Still, it seems that there will always be cases where the heart demands to be heard, even at the expense of principle. In May, 28year-old Brenda Drummond gave birth to her third child, Jonathan, in the bathroom of her Carleton Place townhouse. The baby was taken to hospital, where his condition deteriorated rapidly: three days later, doctors conducted a brain scan and found a pellet from an air gun lodged in his brain. There were no signs of an entry wound. Drummond was subsequently accused of shooting the baby shortly before his birth and has been charged with attempted murder. In June, she began a month-long series of psychiatric tests. In the meantime, her husband, Paul, who works at an Ottawa car dealership, is caring for the couple’s two other young children. The Drummonds are also trying to regain custody of Jonathan, who is in the care of the local children’s aid society.

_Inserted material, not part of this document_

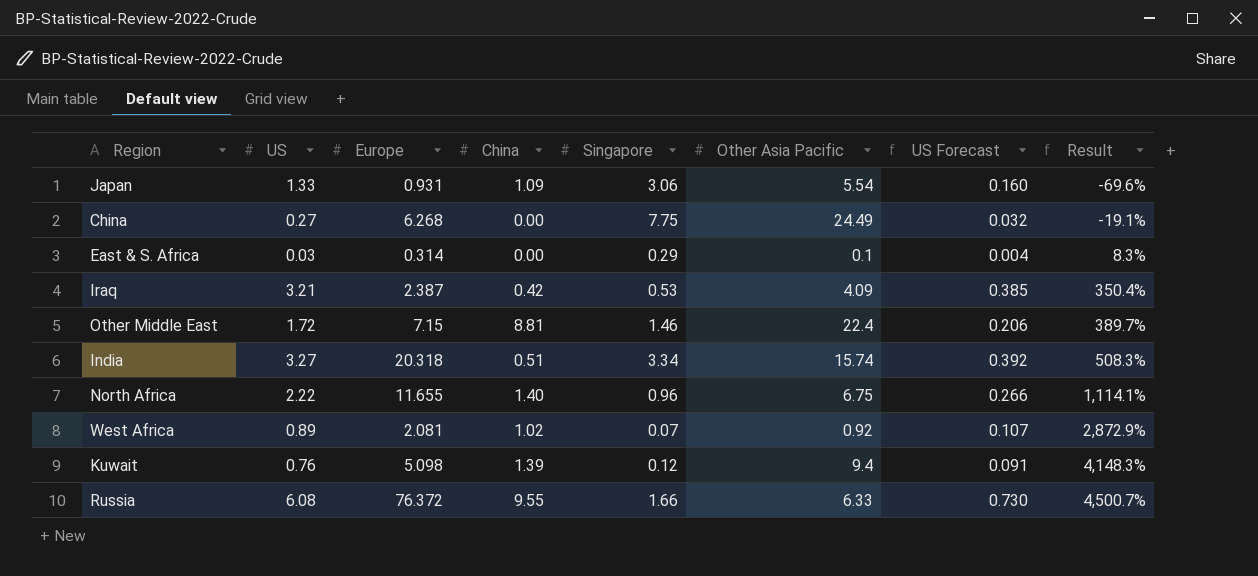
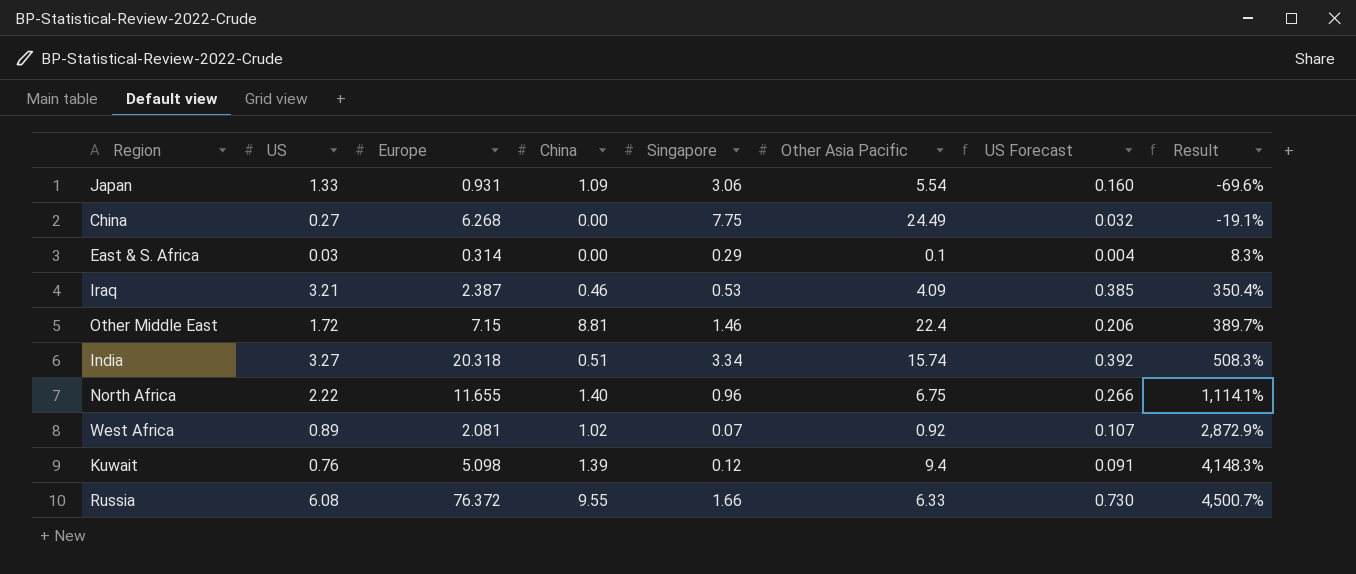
Iraq | China: 0.42 -> 0.46

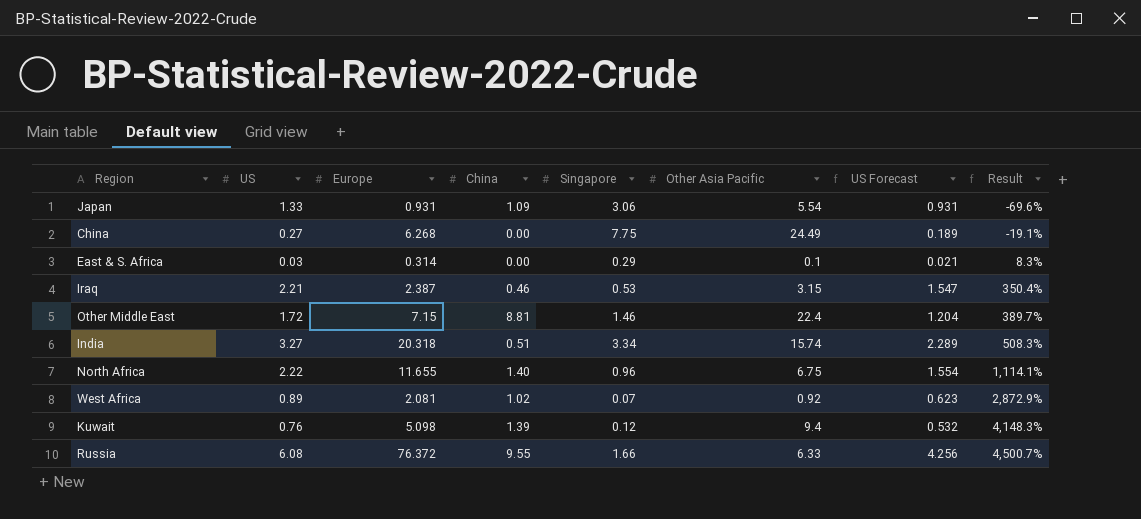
column US Forecast | formula: [US] * 0.12 -> [US] * 0.7
Iraq | US: 3.21 -> 2.21
Iraq | Other Asia Pacific: 4.09 -> 3.15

Drummond has been charged under an obscure section of the Criminal Code that allows for murder charges to be laid if a child is injured before or after its birth and dies after being born alive. That principle has its roots in civil law, which has long permitted anyone harmed while still in the womb to sue for damages. But according to Lanark County Crown attorney John Waugh, the Drummond case also falls on new, still developing legal ground. He will argue, he says, that a fetus does indeed have rights and that if one is injured, an offence has been committed. “And if there is no such protection,” he added, “there will be a hue and cry that some new law should be put in place.”
But defence counsel Lawrence Greenspon is equally adamant that the case must not be allowed to become a moral slugging match. Under Canadian law, Greenspon says, the rights of the mother always take precedence over those of the fetus. Ethical discussions, he adds, are inappropriate. “We are not in a debating society, we are in a court of law.” Such is the world of lawyers. But it is equally obvious that the entire question of life before birth and how it should be treated will require urgent public discussion—well into the next century.